The longest day
Updated: Mar 17, 2020
Wednesday 20 Feb 2019
Believe it or not, God will have a way to make things happen.
Since I have decided to see a doctor, I thought I will make an appointment for the Polyclinic. Now, the polyclinic appointment booking slots will only be open at midnight of the day. At midnight on 20 Feb, I was sleeping as usual. I was in deep sleep but woke up at exactly 12.01am. No disturbances, no kid crying, no wanting to pee. I just woke up, look at the clock on my HP. Exaclty 12.01am. Coincidence?
I took my handphone and proceeded to make the appointment on the Health Hub app. At my appointed time.. Went to the polyclinic, the usual, wait and wait.. Then my turn came. Walking to the doctor’s room, I was still thinking tell or don’t tell… I was already keeping a secret for 3 days. I had to tell the doc when she asked me why I was here.
Long story short, she sent me to the X-ray department after hearing i cough blood. After the X-ray was done..the doctor took a long time to see me again. I could see her going out of her room, then another doctor went in. They just took a long time. By this time, I was already in the polyclinic for 2 hours. I just had the feeling that something is not right and they are not telling me.
Then my mother called me. My heart froze. My mother, I did not know what to tell her. She asked me where I was and I said “polyclinic”. I could feel my voice trembling, because I did know what to tell her, I did not want her to come and find me, I did not want to lie. She said why is it taking so long at the polyclinic? I said “don’t know”. Next thing was, the doctor called me. I opened the door and saw 2 doctors. You know something is wrong when there are 2 doctors. My doctor said “you must go to the hospital now. If you don’t go by yourself, I will call the ambulance to send you there”.
I thought, “wah.. So serious meh?” The doctor then showed me the X-ray.
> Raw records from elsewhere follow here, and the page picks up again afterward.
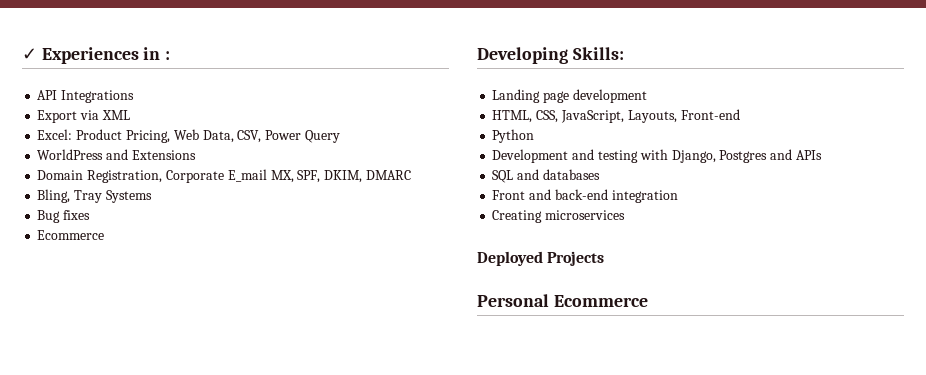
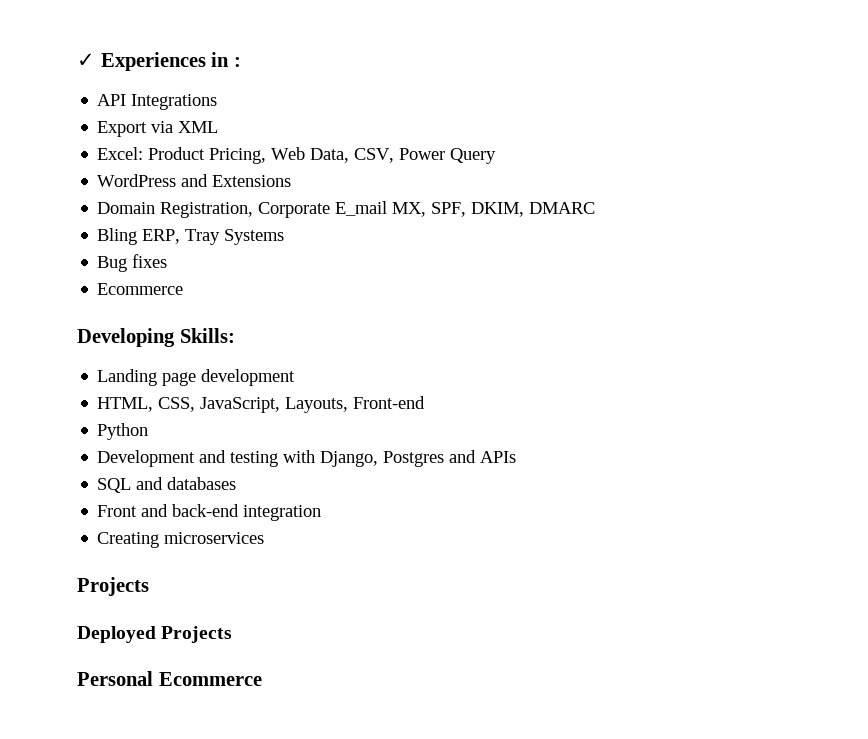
- WorldPress and Extensions
+ WordPress and Extensions
- Bling, Tray Systems
+ Bling ERP, Tray Systems
  Creating microservices
+ Projects

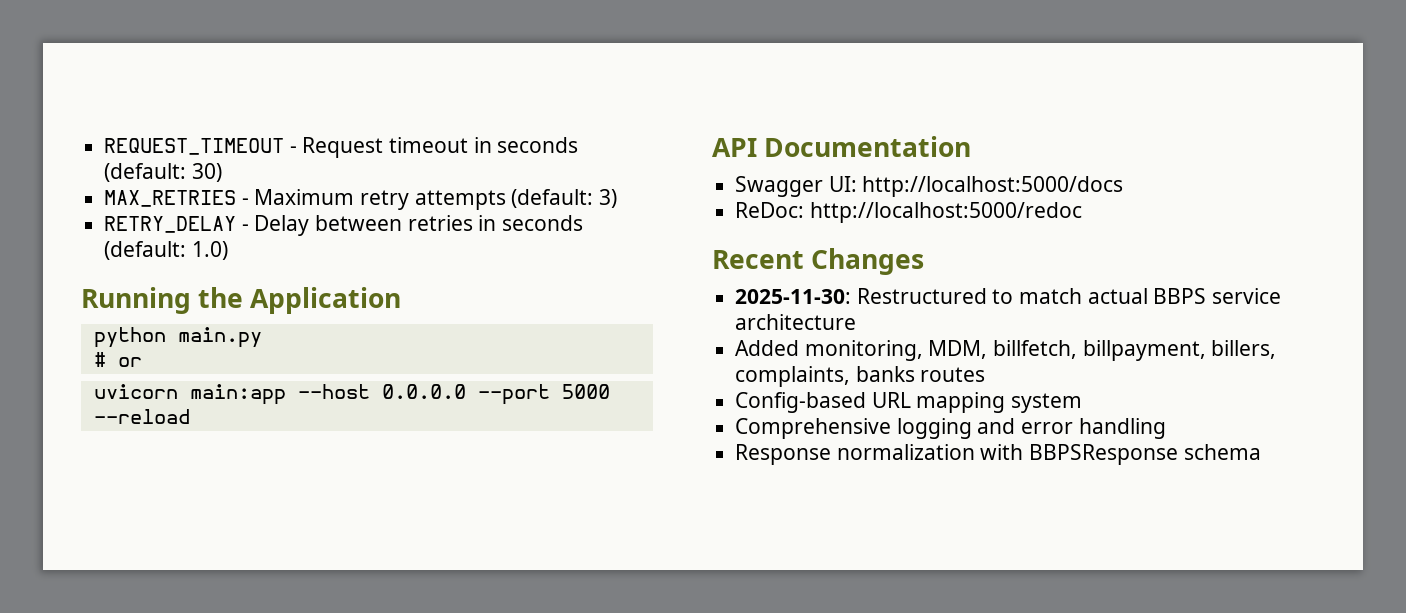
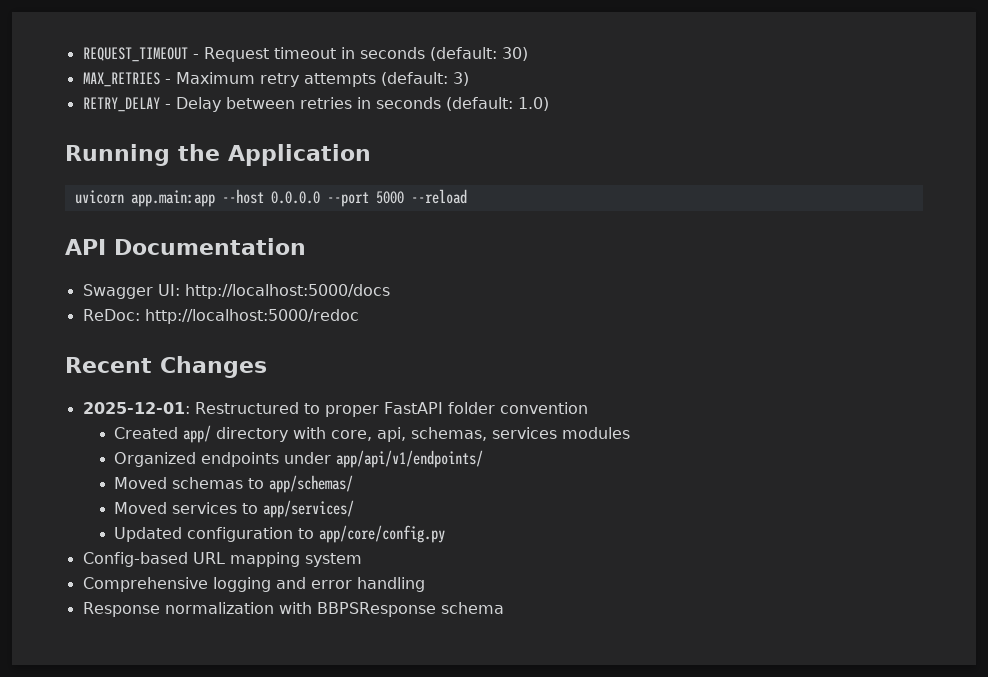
- python main.py
- # or
- uvicorn main:app --host 0.0.0.0 --port 5000 --reload
+ uvicorn app.main:app --host 0.0.0.0 --port 5000 --reload
- 2025-11-30: Restructured to match actual BBPS service architecture
- Added monitoring, MDM, billfetch, billpayment, billers, complaints, banks routes
+ 2025-12-01: Restructured to proper FastAPI folder convention
+ Created app/ directory with core, api, schemas, services modules
+ Organized endpoints under app/api/v1/endpoints/
+ Moved schemas to app/schemas/
+ Moved services to app/services/
+ Updated configuration to app/core/config.py

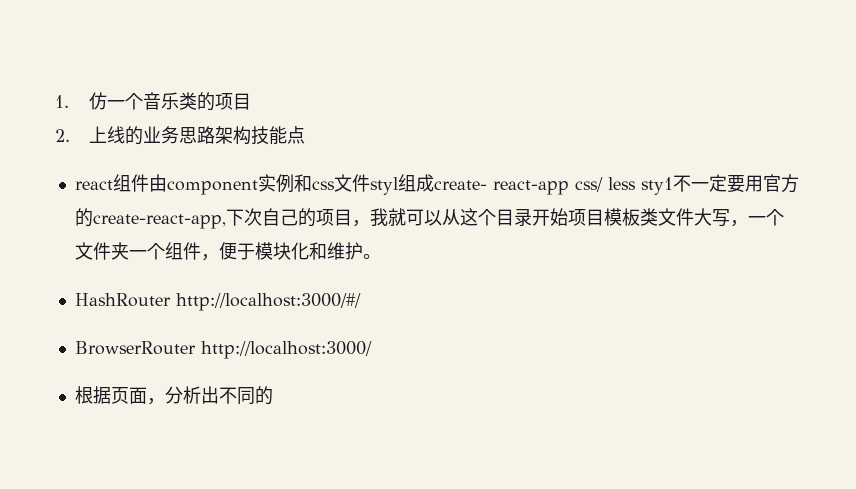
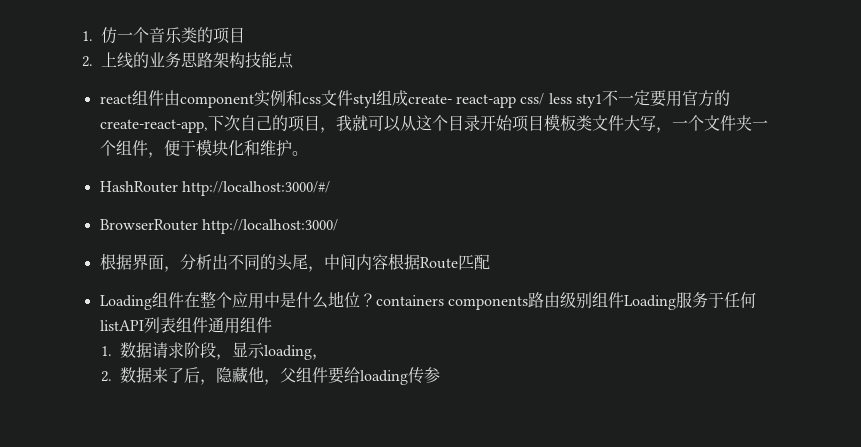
- 根据页面，分析出不同的
+ 根据界面，分析出不同的头尾，中间内容根据Route匹配
+ Loading组件在整个应用中是什么地位？containers components路由级别组件Loading服务于任何listAPI列表组件通用组件
+ 1.数据请求阶段，显示loading，
+ 2.数据来了后，隐藏他，父组件要给loading传参

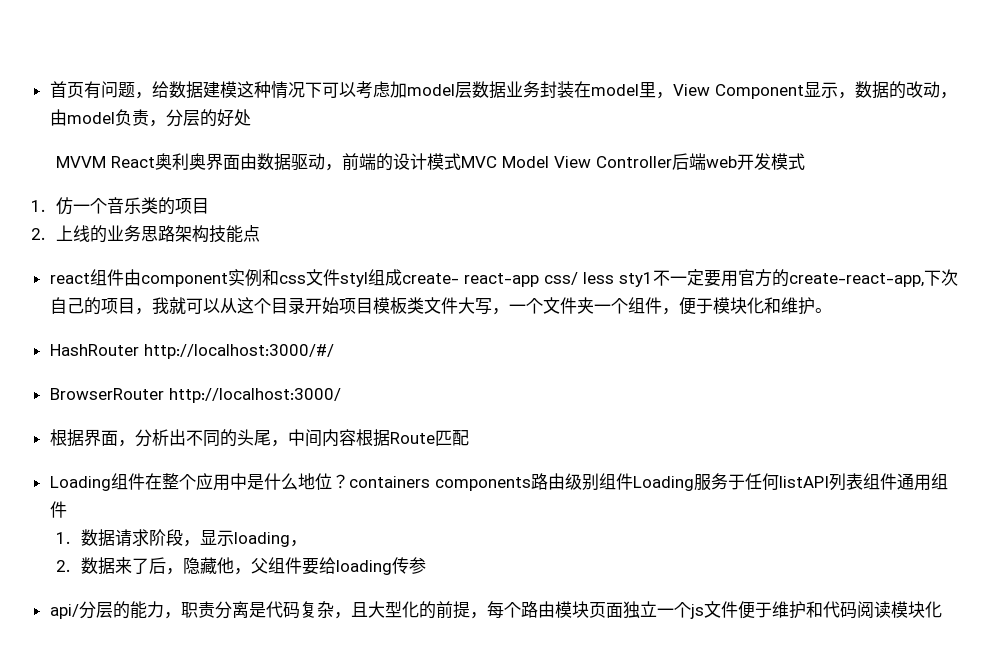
+ 首页有问题，给数据建模这种情况下可以考虑加model层数据业务封装在model里，View Component显示，数据的改动，由model负责，分层的好处
+ MVVM React奥利奥界面由数据驱动，前端的设计模式MVC Model View Controller后端web开发模式
+ api/分层的能力，职责分离是代码复杂，且大型化的前提，每个路由模块页面独立一个js文件便于维护和代码阅读模块化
She said the white mass should not be there in my right lung. I was in denial and bargaining with the doctor, “Can I go tomorrow, Can I go later, I have to pick up my child from school, nobody take care of her after school…"
I knew there was no way out, when she said I will monitor if you have checked yourself at the A&E from their system. Went home with the X-ray and letter, it was starting to rain.
I decided to get a GrabHitch to NUH. You don’t always get a ride with GrabHitch, but I got my ride the moment I put it up. Who else could have planned it better? Called my husband, tell him I have to go to A&E and I asked him to come home to take care of our kid. I did not want to ask my mum for help, because I did not want her to panic.
About 12noon, At the A&E, I have never been to any A&E and be attended to immediately, amazing. I walked in, with my X-ray and letter, I hardly sat down and the triage nurse called me. At this time, I was starting to feel very scared. I could not hold back my tears anymore, and the nurse asked me if I am OK. Of course I am not OK. I have been instructed to go to A&E. Nobody gets instructed to go to A&E. They took me inside to see the doctor.
I remember sitting on the hospital bed, needing emotional support. I called my BSF leader. I know she will not panic. I called her and told her I was in A&E, talking in between sobs and cries and sniffles. I just remembered telling her how scared I was and I don’t know what is going to happen to me. She listened to me and prayed for me. She prayed for Jesus to help me, the Holy Spirit to calm me down. She assured me that Jesus is there and He will take care of everything. Words of prayer are very powerful. When in times of chaos and mental instability, filling your head with words of assurance from the Bible helps tremendously. Like I experienced. I managed to smile after the call. Was not a crying mess.
The doctor came, did not do much, wheeled me to another part of the A&E. The treatment part of the A&E was packed. I remember being pushed through people that were at the corridors of the treatment area. I was parked at an isolated area, only me and 1 nurse. I thought, WOW, this A&E experience is first class leh. And I was left there. I waited there until about 3plus pm. I thought I would leave, AOR discharge from the A&E and come back tomorrow. I asked the nurse will I get a bed soon, she said soon, but was not commital. Another 40 mins passed, I was about to get off the bed to leave, when the nurse came in to tell me that a bed was available. Impossible.
Getting beds in restructured hospital is a pain. And the timing of this to prevent me from leaving is impeccable. Who else could have planned this but God? Then I got assigned an isolated ward. Only me. Nice private room. By 4 plus pm, the doctors came, I was seen by the leading respiratory doctor who happened to be retiring tomorrow. I was his last case. God sent me the best doctor to decide my treatment plan before the doctor retired. A CT scan was quickly arranged by 5pm.
I can only imagine what my kid was thinking to hear about Mummy in hospital, when the last she saw that Mummy was fine. First night in hospital. First time leaving 2 kids with husband. A sleepless night.